The Second comign of Bobby
Barack Obama’s well choreographed spontaneous appearance at the Democratic National Convention tonight was a masterful bit of stagecraft, and it capped a day and night of moments that cast the Democrats of the party of today and the party of tomorrow. I actually watched the roll call, and was inspired when my senator, Hilary, stood up and called, as Willie Brown did in 1992, for the suspension of the rules. Bill’s speech went after President Bush while having the greatest living president say in unequivocal terms that Barack Obama was ready to be our next president. And Joe Biden finally went after John McCain, at one point accidentally calling him “George.” Pat Buchanan had complained that there hadn’t been enough red meat, that the democrats hadn’t attacked Bush and McCain hard enough in prime time. Up till that point the only high-profile person who had really laid into John McCain was John Kerry, and war hero or not, he doesn’t have a reputation as a fighter. Biden, whom the Republicans referred to yesterday as a “knife fighter” made a start of cutting him up, but we know the republicans and we know the axiom: you don’t bring a knife to a gun fight. The fight will get bloodier, and Biden had better be ready. But tonight he got in some good shots. The other thing he did was bring working class North Eastern Catholic ethics and pugnacity to this fight. His story about his mother telling him to bloody a bully’s nose was to me the most important moment of his speech, because it said to me that John McCain had better watch out, because this guy is a fighter and he is a going to bloody John McCain’s nose.

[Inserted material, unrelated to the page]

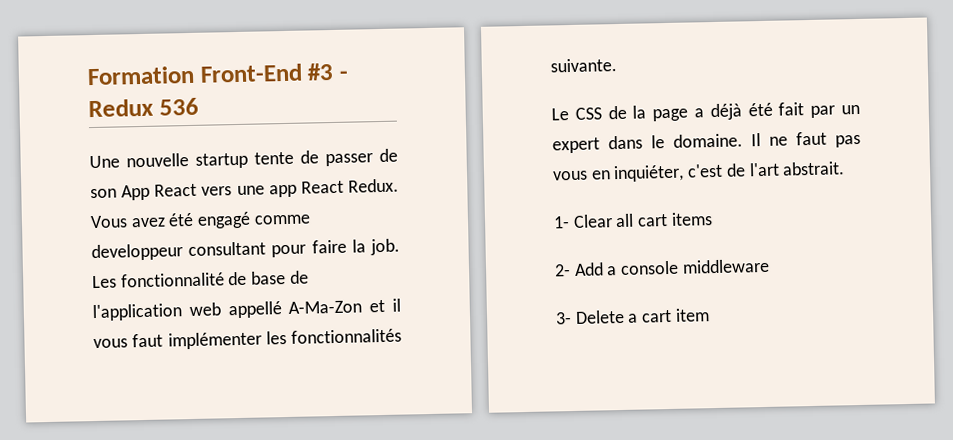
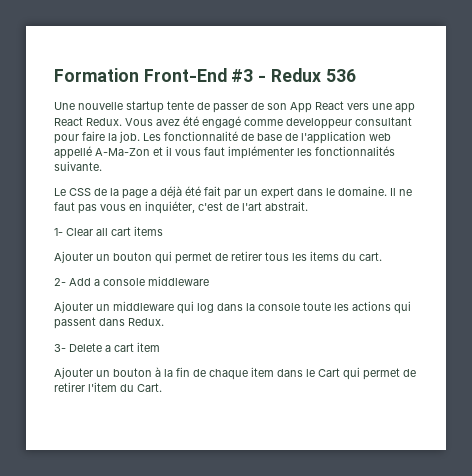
(713, 219) none -> [54,251,382,264] // Ajouter un bouton qui permet de retirer tous les items du cart.
(770, 266) none -> [54,301,411,314] [54,317,164,329] // Ajouter un middleware qui log dans la console toute les actions qui passent dans Redux.
(710, 315) none -> [54,367,416,380] [54,382,162,392] // Ajouter un bouton à la fin de chaque item dans le Cart qui permet de retirer l'item du Cart.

But when Barack came out the house nearly came down. Barack is the rock star. But more than that, he is the second coming of Bobby. That was after all the point of Teddy Kennedy’s speech on Monday. Bobby Kennedy was, in many ways, even more of a martyr, more of a tragic figure than his brothers. The other day a man came into the shop and saw a picture of Bobby on the wall and burst into tears. People feel Bobby’s death still, more than they feel John’s. I think it’s because his death felt like piling tragedy upon tragedy, and also because it came in his moment of triumph, but mostly it’s because he, like Barack is, was a candidate of an angry and hopeful mostly young constituency, and his death deflated their hopes. Barack is the second coming of Bobby. He is the hope of this generation, and like Bobby his charisma, his ability to inspire, his story, are carrying people to new heights of hope.
PS. I think the Republicans will indeed leak their VP pick on Thursday to steal some of the news cycle from Obama. But Hurricane Gustav will steal their thunder in more ways than one.